Henry se ha hecho fanático del queso de máquina, ese que viene cortado en fetas. Se lo come, así, solito nomás, a veces doblado, a veces enrolladito en forma de cubanito. Yo, feliz. Él señala la heladera y dice "cheese" y listo. Y a veces, si el queso anda por la mesada, se agarra solito.
Así que la imagen de ver a Henry comiendo su feta de queso diaria no es inusual. Así las cosas, el otro día estaba haciendo empanadas. Mi regocijo era tal por contar con tapas de empanadas listas para usar que hasta daba saltitos de alegría (recordarán que por seis años, en Australia, cero tapa, había que recurrir a sucedáneos o comprarlas lejos cuando uno se acordaba con tiempo). La imagen de la mesada de mi cocina salpicada de los benditos círculos blanquecinos me parecía un cuadro de Picasso. Yo, feliz. En eso salgo un segundo de la cocina a atender un llamadito telefónico.
Y al regresar, lo veo: Henry está comiendo.
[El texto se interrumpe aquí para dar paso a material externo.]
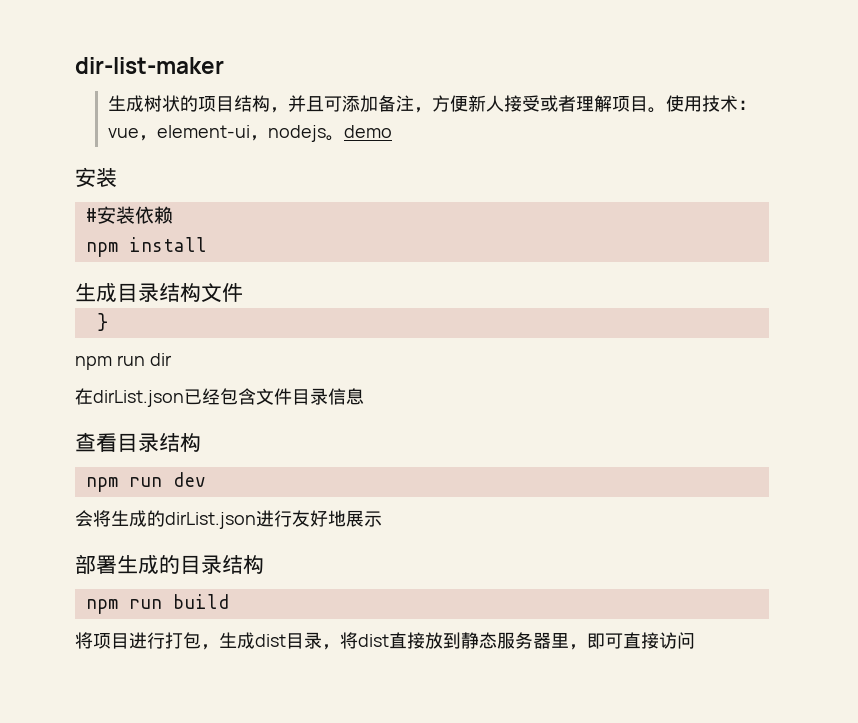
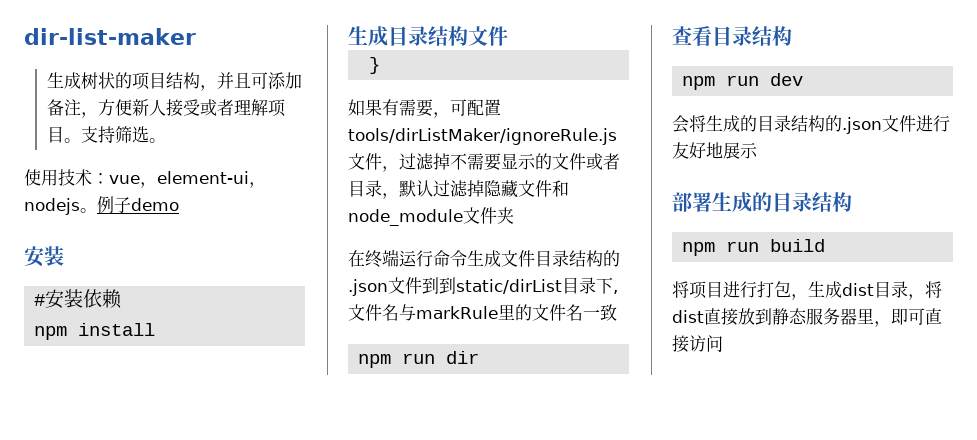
(667, 110) none -> [80,126,166,143] 支持筛选。 //
(345, 138) none -> [97,196,131,213] 例子
[75,353,172,370] [75,388,364,407] npm run dir // 在dirList.json已经包含文件目录信息 -> [348,99,501,118] [348,128,617,145] [348,153,620,172] [348,180,569,199] [348,207,514,226] [348,249,620,268] [348,277,618,296] [348,304,617,321] [358,351,480,368] 如果有需要，可配置tools/dirListMaker/ignoreRule.js文件，过滤掉不需要显示的文件或者目录，默认过滤掉隐藏文件和node_module文件夹 // 在终端运行命令生成文件目录结构的.json文件到到static/dirList目录下,文件名与markRule里的文件名一致 // npm run dir
[165,512,256,529] dirList.json -> [757,115,916,134] 目录结构的.json文件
Le digo, "Henry, what are you eating...?". Me mira, me sonríe con todos los dientes y me dice, señalándome su presa con la boca llena: "Cheese!".
Transformóse mi cara, arranquéle el disco de tapa de empanada con certeza y gritéle, enojadísima, cual si hubiesen insultado a todo mi ser:
-"¡¡¡Gringo culinario!!!"
(Es que, habráse visto, confundir una tapa de empanada -bella, redonda, una pieza arte, un bien preciadísimo y escaso hasta hace dos meses atrás- en una simple y ordinaria feta de queso! Terrible! Una traición.)
(... ¿No se habrán pensado que me iba a preocupar por una posible indigestión? ¿O porque le cayera mal la masa cruda? Ni loca. ¡¡Las empanadas primero!!).